What this says about Indian cricket at present is alarming. There is something not quite right here.

The CoA had the power of the Supreme Court, yet were overcautious and conservative when the need of the hour was bold decision-making and an uncompromising approach to the task of putting the Humpty Dumpty that is the BCCI together again. You cannot shrug off the feeling that some of the solutions might have been worse than the problems.

The CoA came to the job with enormous goodwill and a complete lack of the kind of agenda that has incapacitated the cricket board. Guha was its one member who understood the game, the context and had the necessary historical perspective. By resigning he sends out the message that the CoA is not being allowed to function the way it should.

Too much time and effort is being spent in overcoming the slings and arrows of outrageous BCCI. Perhaps sometime soon Guha will tell us the reasons for his move, and it should surprise nobody if the pattern that emerges is that the old guard in the BCCI is still calling the shots.

The much publicised coach-captain row is of a piece with this pattern. It was well orchestrated, with stories being planted in the media by two different parties — one which wanted to see Anil Kumble out for personal reasons, and the other keen to cause unrest generally and muddy the waters.

If it leads to another honest man resigning unhappily, that would merely reinforce the manufactured instability around Indian cricket. Those who place individual egos above the welfare of the national team would have won. To imagine that two sober adults like Kumble and Virat Kohli cannot sort out their differences over a quiet, unpublicised discussion is to believe that conversation as a peace-making tactic is dead.

If the complaint of the senior players is that Kumble’s insistence on discipline and punctuality is misplaced, then cricket itself is in trouble. For when did discipline become a negative quality, and punctuality something to be looked down upon?

Being coach (or earlier, cricket manager) of an Indian team — especially for an Indian — is difficult, as many greats, including BIshan Bedi, Kapil Dev, have discovered. Outsider Greg Chappell found it difficult too, but John Wright and Duncan Fletcher did not, simply because they pandered to the senior players.

Pandering cannot be the first law of coaching. And India’s most successful bowler doesn’t see the need to do that. In the ideal world, he would let his record as coach speak for itself — but as has been apparent for a while now, Indian cricket does not exist in the ideal world.

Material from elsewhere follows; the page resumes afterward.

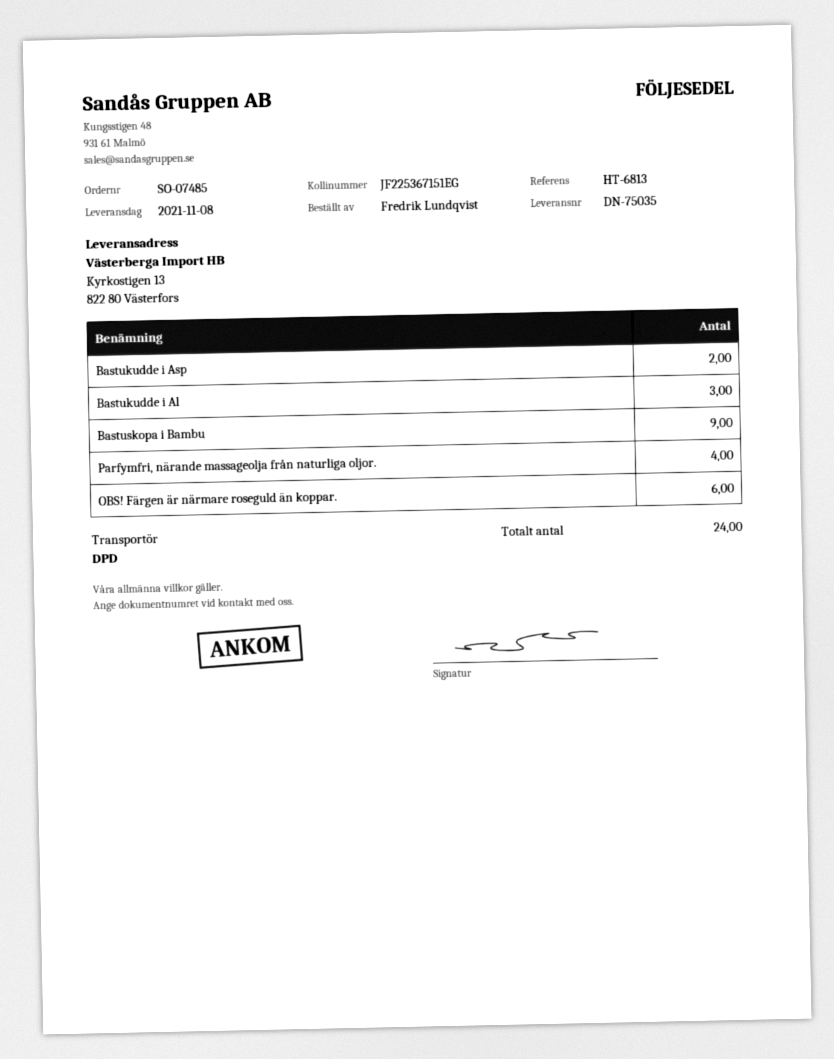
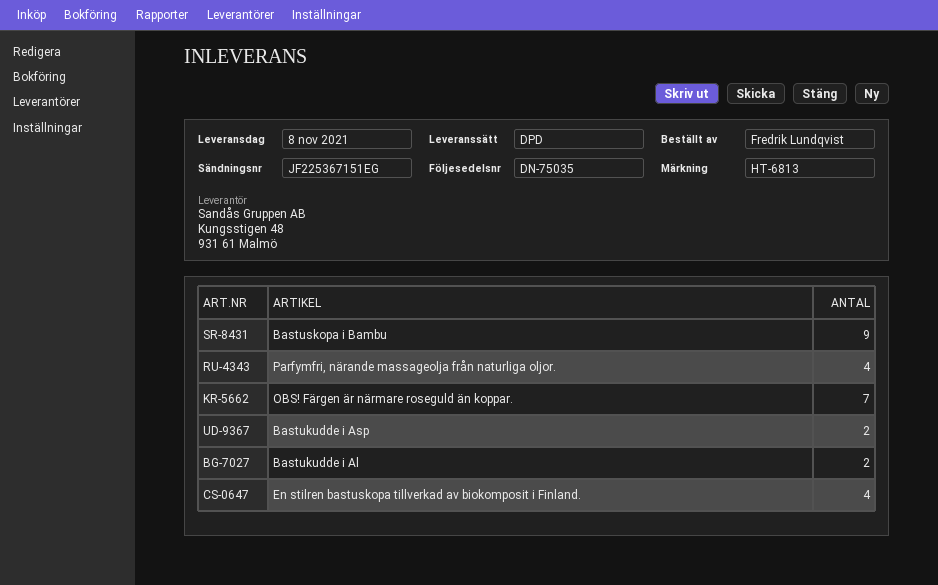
Bastukudde i Al: 3 -> 2
OBS! Färgen är närmare roseguld än koppar.: 6 -> 7
En stilren bastuskopa tillverkad av biokomposit i Finland.: none -> 4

Few people have emerged with credit from the Kohli-Kumble conflict. The one exception has been Kumble himself, who has maintained a stoic silence, not contributing anything to the noise around him. Was the Indian captain being used as a pawn in a larger game? His back-door diplomacy doesn’t sit well with his image as a straight shooting young man who understands what is best for Indian cricket.

Still, all is fine between the coach and the captain, according to the BCCI secretary Amitabh Choudhary who has said, speaking from Edgbaston, that any “rift” is “purely in the realm of imagining (sic)”. He added, “The whole country is happy with Kumble,” which must make the former India captain feel somewhat better than he does now if he is forced to resign or if the Cricket Advisory Committee turn out to be just the three people in the whole country who are not happy with Kumble.

Perhaps there is an alternative staring us in the face. If Kumble’s tenure as coach is brought to an end by the CAC, then the Supreme Court could name him as replacement for Guha in the CoA. As player, former captain, former president of an association, and national coach, he knows the game better than anyone else in the country. Not just the one played on field, but the one off field too.